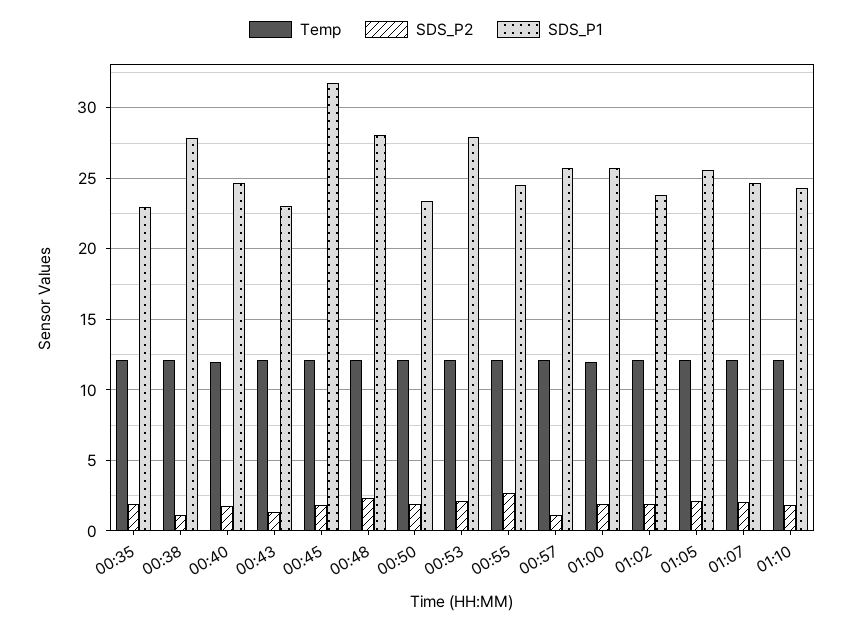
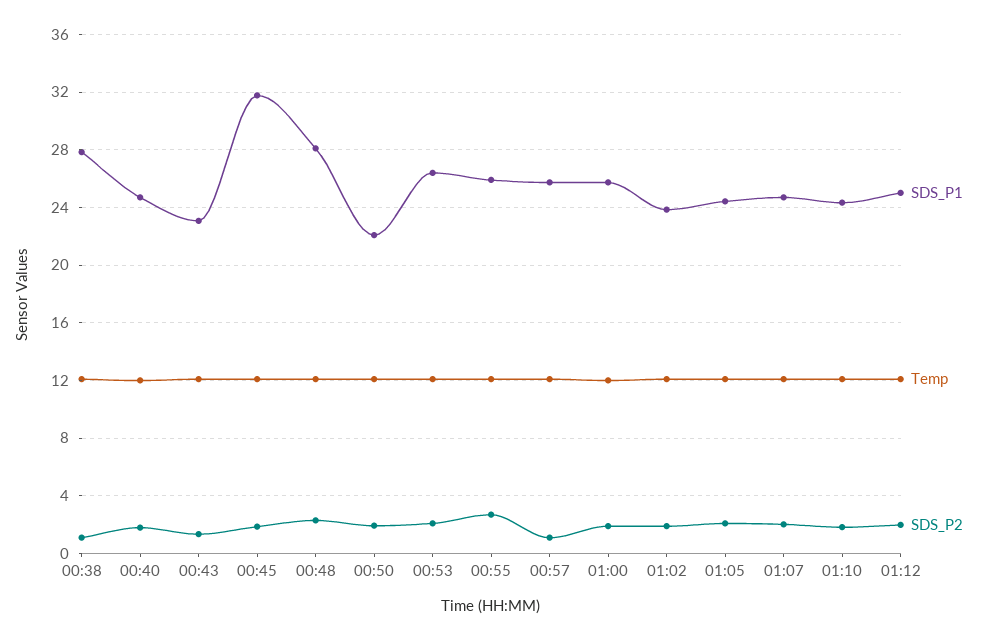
Temp, 00:35: 12 -> none
SDS_P2, 00:35: 2 -> none
SDS_P1, 00:35: 23 -> none
SDS_P1, 00:50: 23.5 -> 22
SDS_P1, 00:53: 28 -> 26.5
SDS_P1, 00:55: 24.5 -> 26
SDS_P1, 01:05: 25.5 -> 24.5
SDS_P1, 01:12: none -> 25
Temp, 01:12: none -> 12
SDS_P2, 01:12: none -> 2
· · · · · · ·
◆ Task prompt ◆
From the line containing "SDS_P1, 00:50: 23.5 -> 22" to the last line of the data above, copy each line exactly and add nothing.

◆ Response area ◆
SDS_P1, 00:50: 23.5 -> 22
SDS_P1, 00:53: 28 -> 26.5
SDS_P1, 00:55: 24.5 -> 26
SDS_P1, 01:05: 25.5 -> 24.5
SDS_P1, 01:12: none -> 25
Temp, 01:12: none -> 12
SDS_P2, 01:12: none -> 2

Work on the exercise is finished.